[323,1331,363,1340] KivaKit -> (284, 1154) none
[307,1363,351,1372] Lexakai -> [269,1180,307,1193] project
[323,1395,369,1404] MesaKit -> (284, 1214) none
--------------------
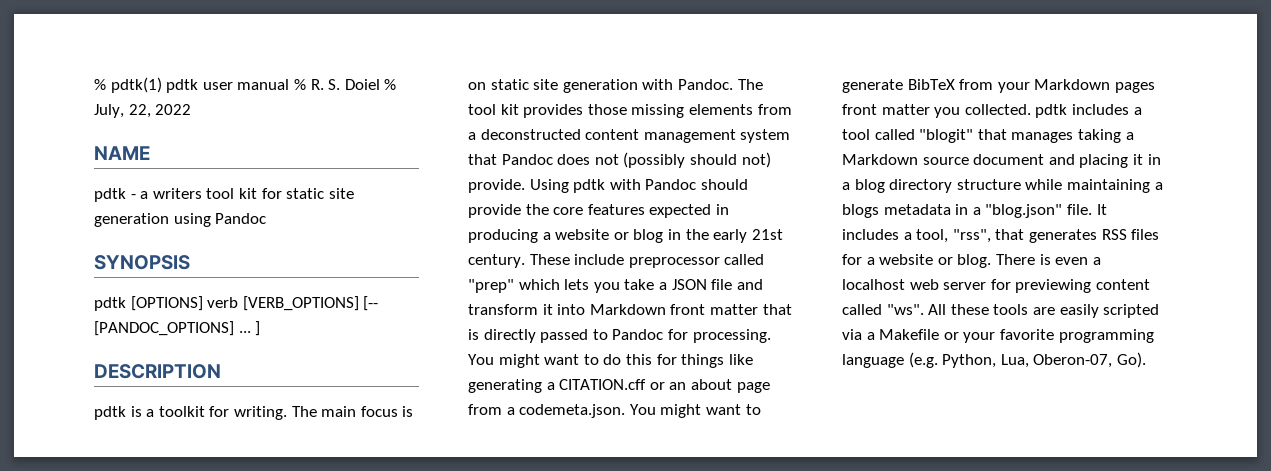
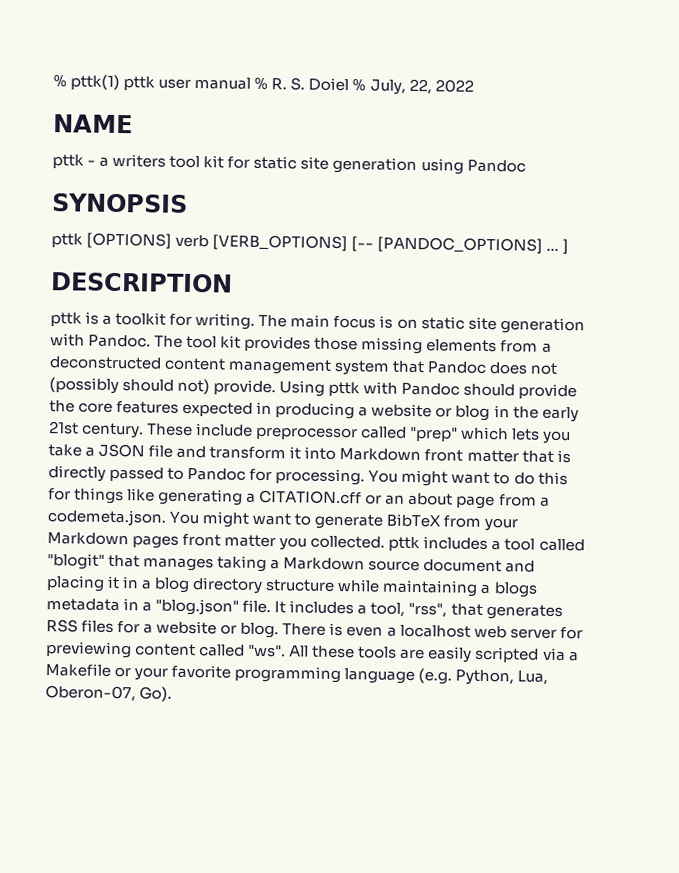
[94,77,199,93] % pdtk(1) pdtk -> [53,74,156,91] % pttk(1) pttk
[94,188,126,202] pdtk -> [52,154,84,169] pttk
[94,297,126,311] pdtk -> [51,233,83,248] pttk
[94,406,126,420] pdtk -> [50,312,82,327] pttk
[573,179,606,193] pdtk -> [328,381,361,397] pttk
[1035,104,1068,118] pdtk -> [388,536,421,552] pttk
--------------------
:: What needs to be done ::
Copy out each line of the records where the string "none" appears.

:: Task output ::
[323,1331,363,1340] KivaKit -> (284, 1154) none
[323,1395,369,1404] MesaKit -> (284, 1214) none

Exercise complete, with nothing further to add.